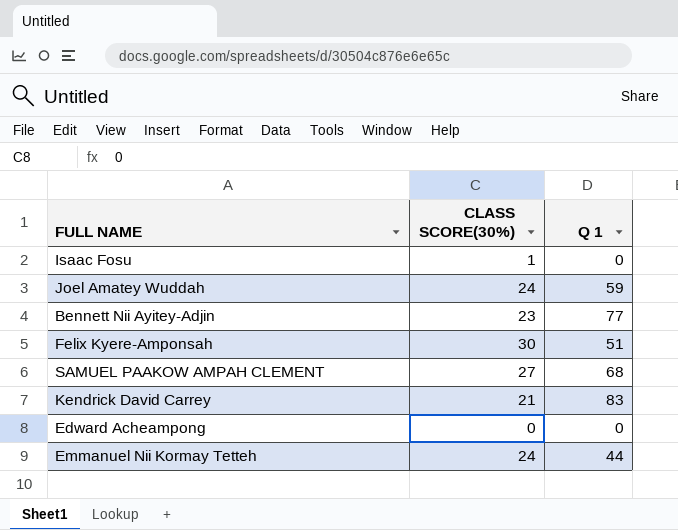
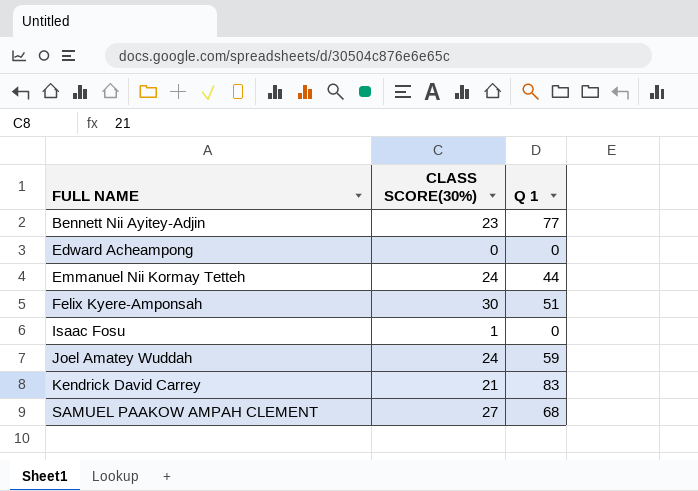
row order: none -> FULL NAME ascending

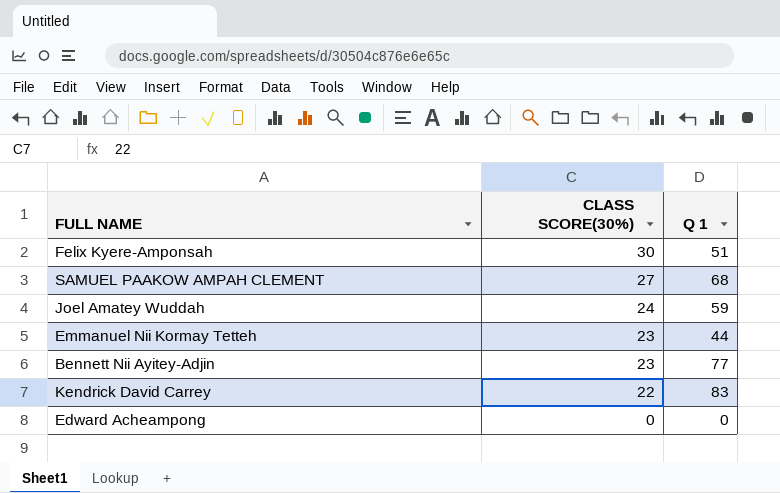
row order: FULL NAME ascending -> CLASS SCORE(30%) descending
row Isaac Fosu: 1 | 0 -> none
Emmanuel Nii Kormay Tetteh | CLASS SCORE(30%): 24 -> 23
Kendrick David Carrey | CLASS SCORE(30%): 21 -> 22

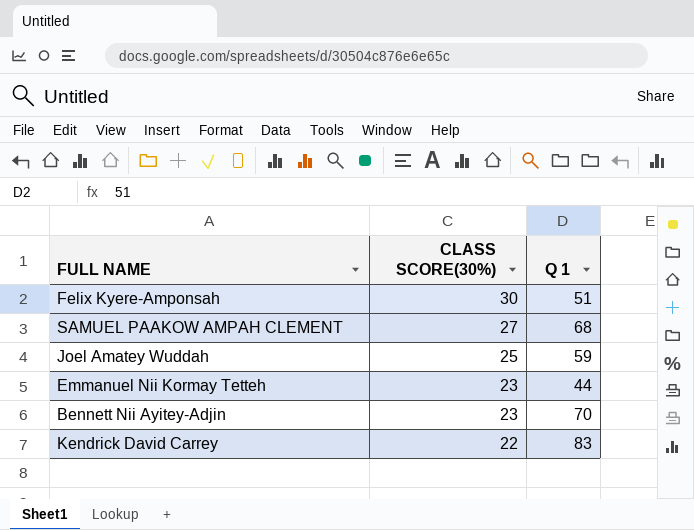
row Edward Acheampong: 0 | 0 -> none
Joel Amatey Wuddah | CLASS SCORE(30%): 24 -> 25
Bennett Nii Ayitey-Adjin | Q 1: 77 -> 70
* * *
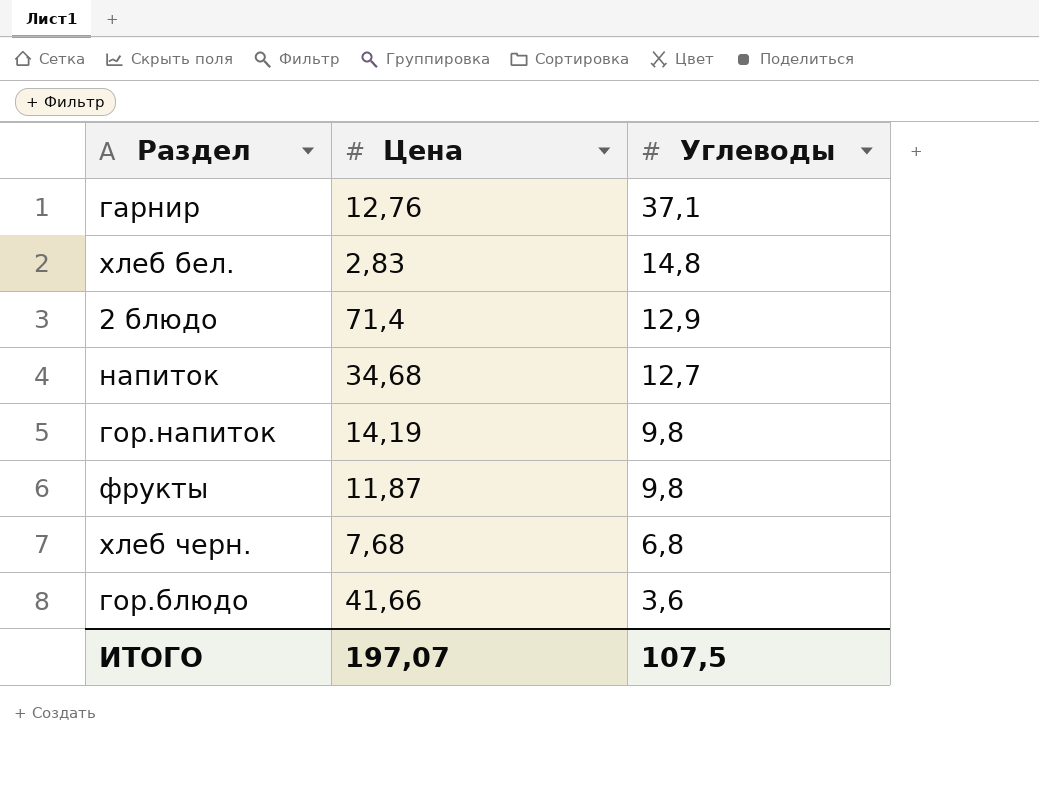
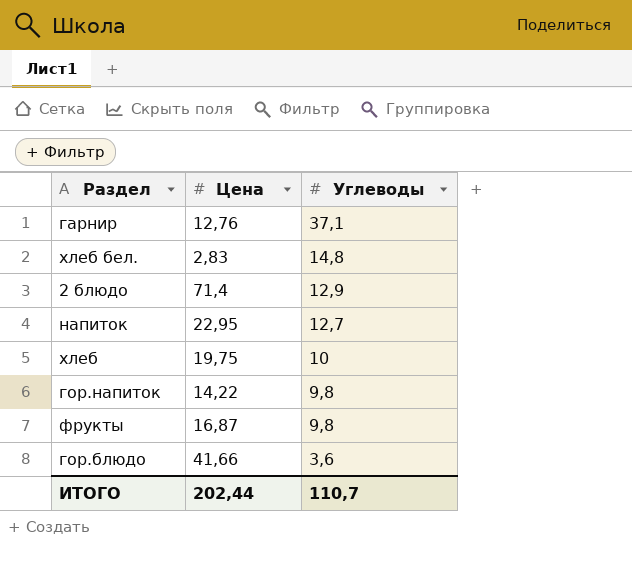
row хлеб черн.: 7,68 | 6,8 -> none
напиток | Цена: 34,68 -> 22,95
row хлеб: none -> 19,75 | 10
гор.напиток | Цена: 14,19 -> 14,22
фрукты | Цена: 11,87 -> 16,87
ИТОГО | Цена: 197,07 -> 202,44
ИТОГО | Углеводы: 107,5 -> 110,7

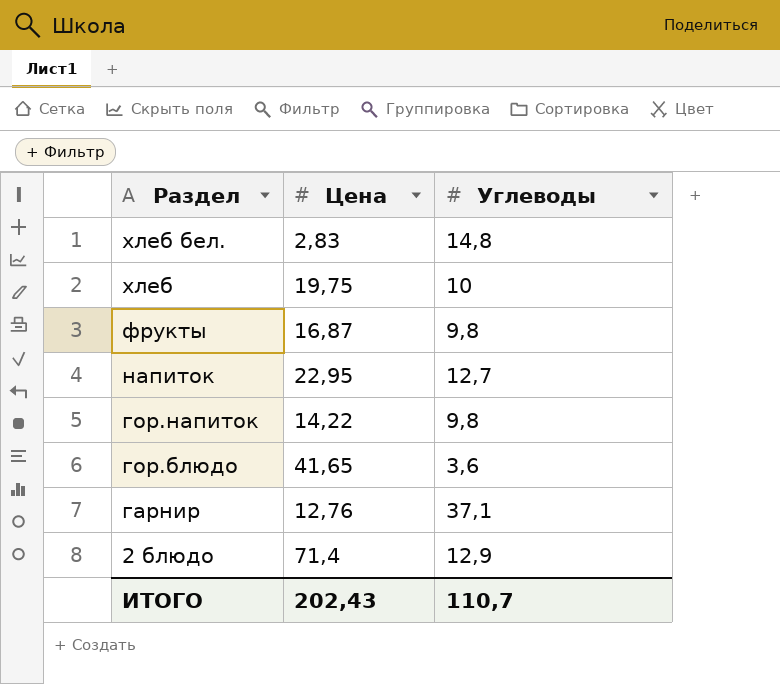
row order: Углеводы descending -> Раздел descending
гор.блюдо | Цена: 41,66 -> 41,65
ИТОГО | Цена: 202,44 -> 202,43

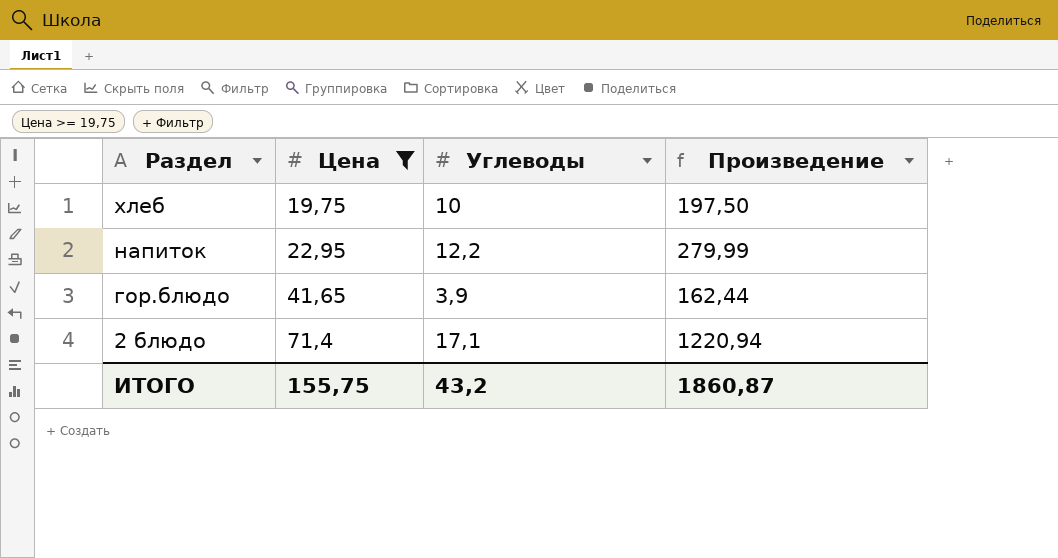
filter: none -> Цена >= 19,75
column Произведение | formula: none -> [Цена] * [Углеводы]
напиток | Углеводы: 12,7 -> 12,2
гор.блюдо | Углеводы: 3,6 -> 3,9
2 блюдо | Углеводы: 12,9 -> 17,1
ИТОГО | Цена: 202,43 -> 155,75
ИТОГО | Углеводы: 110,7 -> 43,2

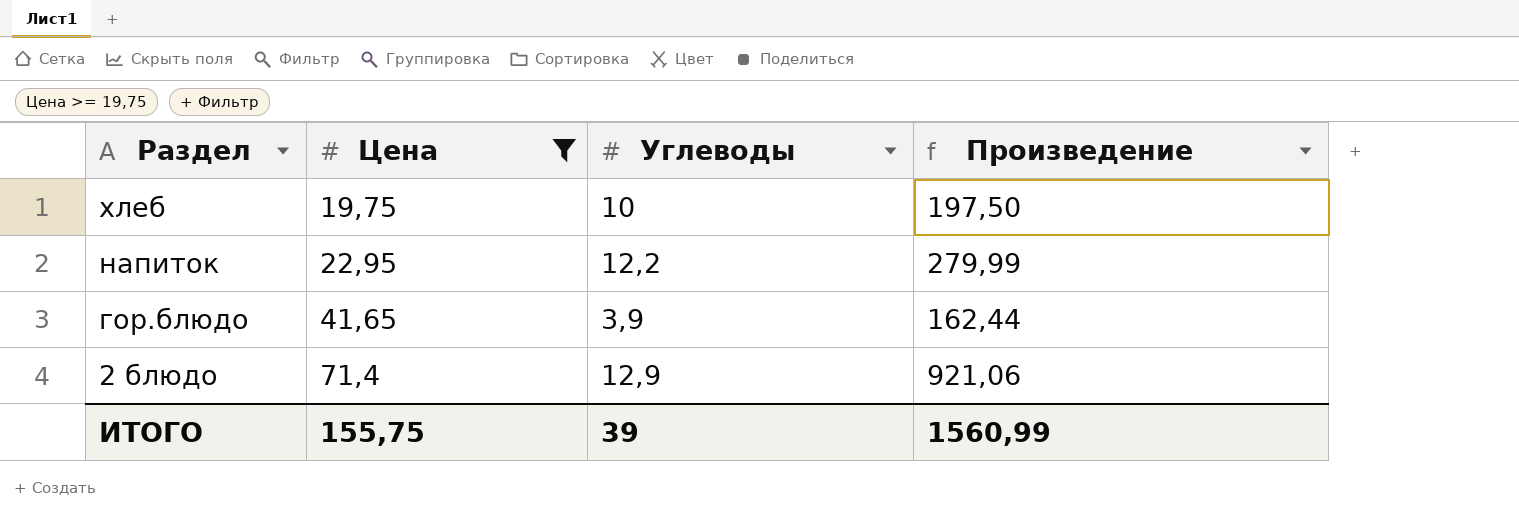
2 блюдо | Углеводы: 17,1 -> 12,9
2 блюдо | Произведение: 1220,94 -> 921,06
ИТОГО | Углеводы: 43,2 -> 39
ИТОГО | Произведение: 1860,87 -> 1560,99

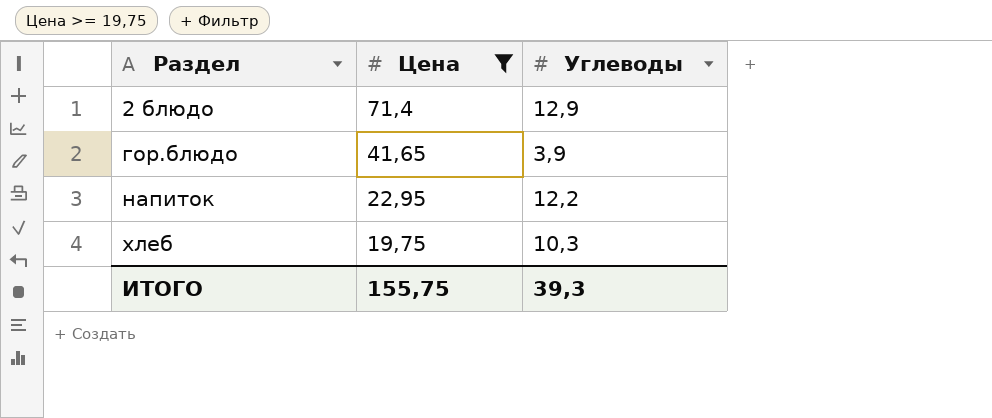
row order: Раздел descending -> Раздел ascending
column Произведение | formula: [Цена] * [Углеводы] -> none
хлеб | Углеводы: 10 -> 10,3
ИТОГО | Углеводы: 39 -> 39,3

■ **Task description**: In the data above, find the line containing "row order: none -> FULL NAME ascending" and the line containing "Bennett Nii Ayitey-Adjin | Q 1: 77 -> 70". Repeat those two lines and everything between them exactly, minus the pictures.

■ **Exercise answer**:
row order: none -> FULL NAME ascending

row order: FULL NAME ascending -> CLASS SCORE(30%) descending
row Isaac Fosu: 1 | 0 -> none
Emmanuel Nii Kormay Tetteh | CLASS SCORE(30%): 24 -> 23
Kendrick David Carrey | CLASS SCORE(30%): 21 -> 22

row Edward Acheampong: 0 | 0 -> none
Joel Amatey Wuddah | CLASS SCORE(30%): 24 -> 25
Bennett Nii Ayitey-Adjin | Q 1: 77 -> 70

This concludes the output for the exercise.